With all the positive differences in adopting a foster child, there are some challenges associated with the process. To begin with, adoptive foster parents will find that the adoption financial assistance they received each month when fostering no longer available once the child becomes a legal part of the family. Indeed, once the child is adopted, these former foster parents will become responsible for all financial obligations; day care, clothing, extracurricular activities will no longer be supplemented by the state.

Adoption can be an emotionally difficult time for a foster child. No longer will the child be able to hope for possible reunification with his biological parents, or even with other members of his birth family. Instead, the termination of rights by his birth parents might produce feelings of grief and loss within him, fears he had kept bottled within himself during the length of his stay in foster care. He may even feel that he has betrayed his biological family as he legally takes the adoptive parents’ last name, as well as becoming a permanent member of the family.

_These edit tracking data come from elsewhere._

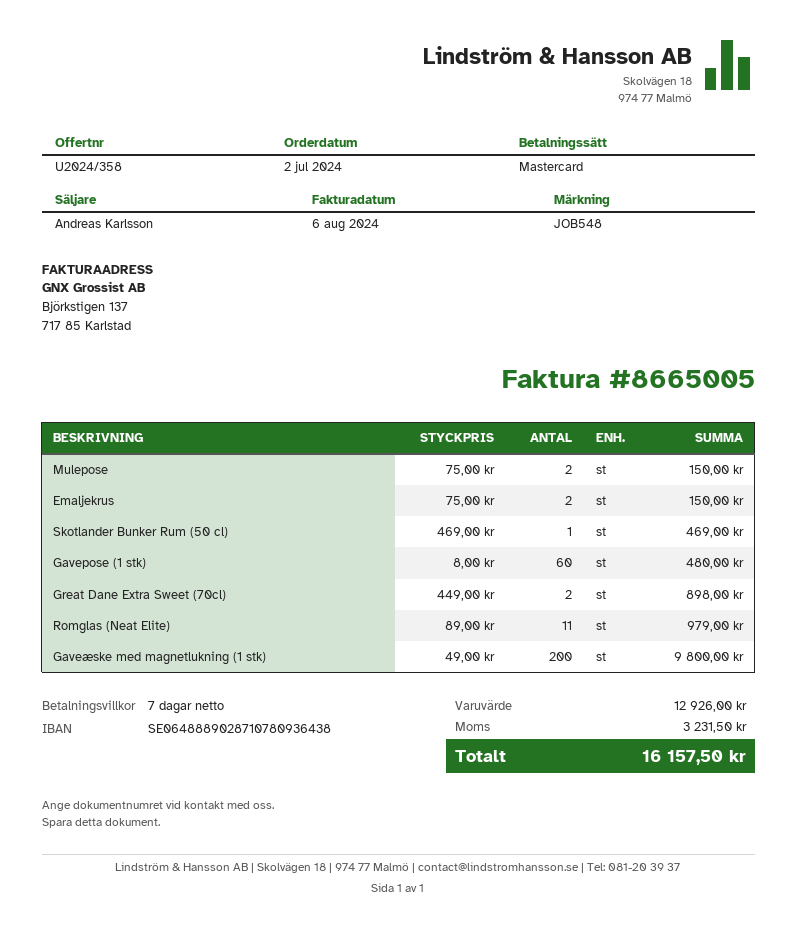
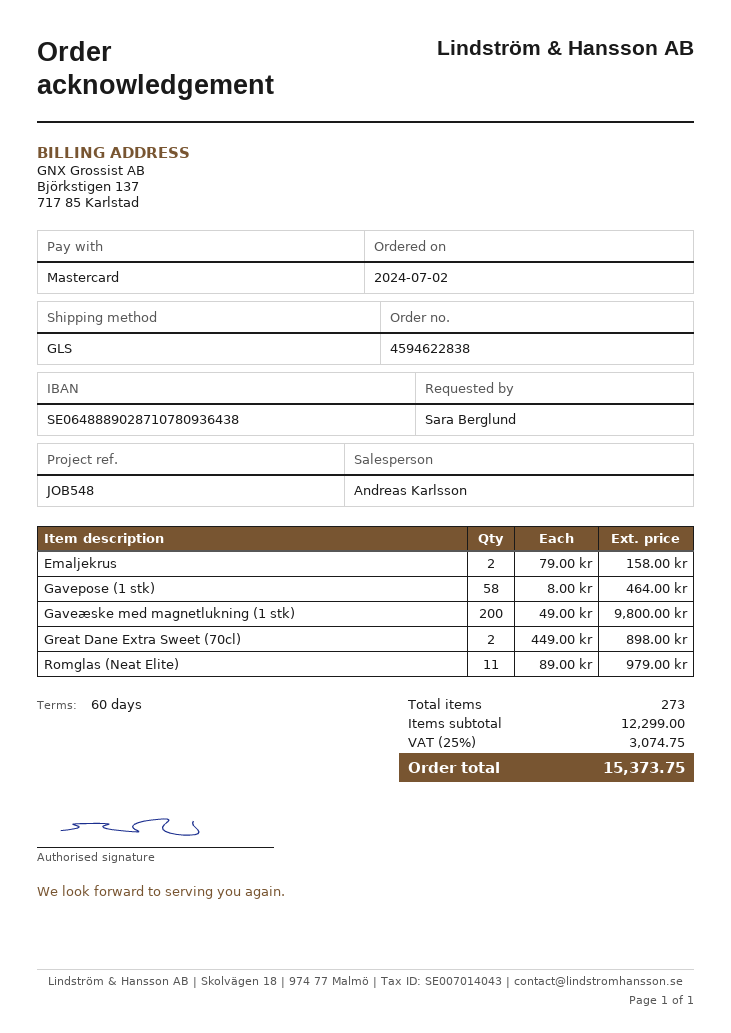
payment terms: 7 days -> 60 days
Mulepose: 2 x 75.00 = 150.00 -> none
Emaljekrus: 2 x 75.00 = 150.00 -> 2 x 79.00 = 158.00
Skotlander Bunker Rum (50 cl): 1 x 469.00 = 469.00 -> none
Gavepose (1 stk): 60 x 8.00 = 480.00 -> 58 x 8.00 = 464.00
subtotal: 12926.00 -> 12299.00
tax: 3231.50 -> 3074.75
total: 16157.50 -> 15373.75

You may find that the child revisits the stages of grief again, both during and after the adoption process. Indeed, it can be an emotionally traumatic time for all involved.

To be sure, there are challenges involved when adopting from foster care. Yet, these challenges are far outweighed by the gifts of love each brings to our homes, and to our lives. Thousands continue to foster children in need, and continue to love each biological, adoptive, and foster child with as much unconditional love as possible. Each child is unique, each child is special, and each child is deserving of love.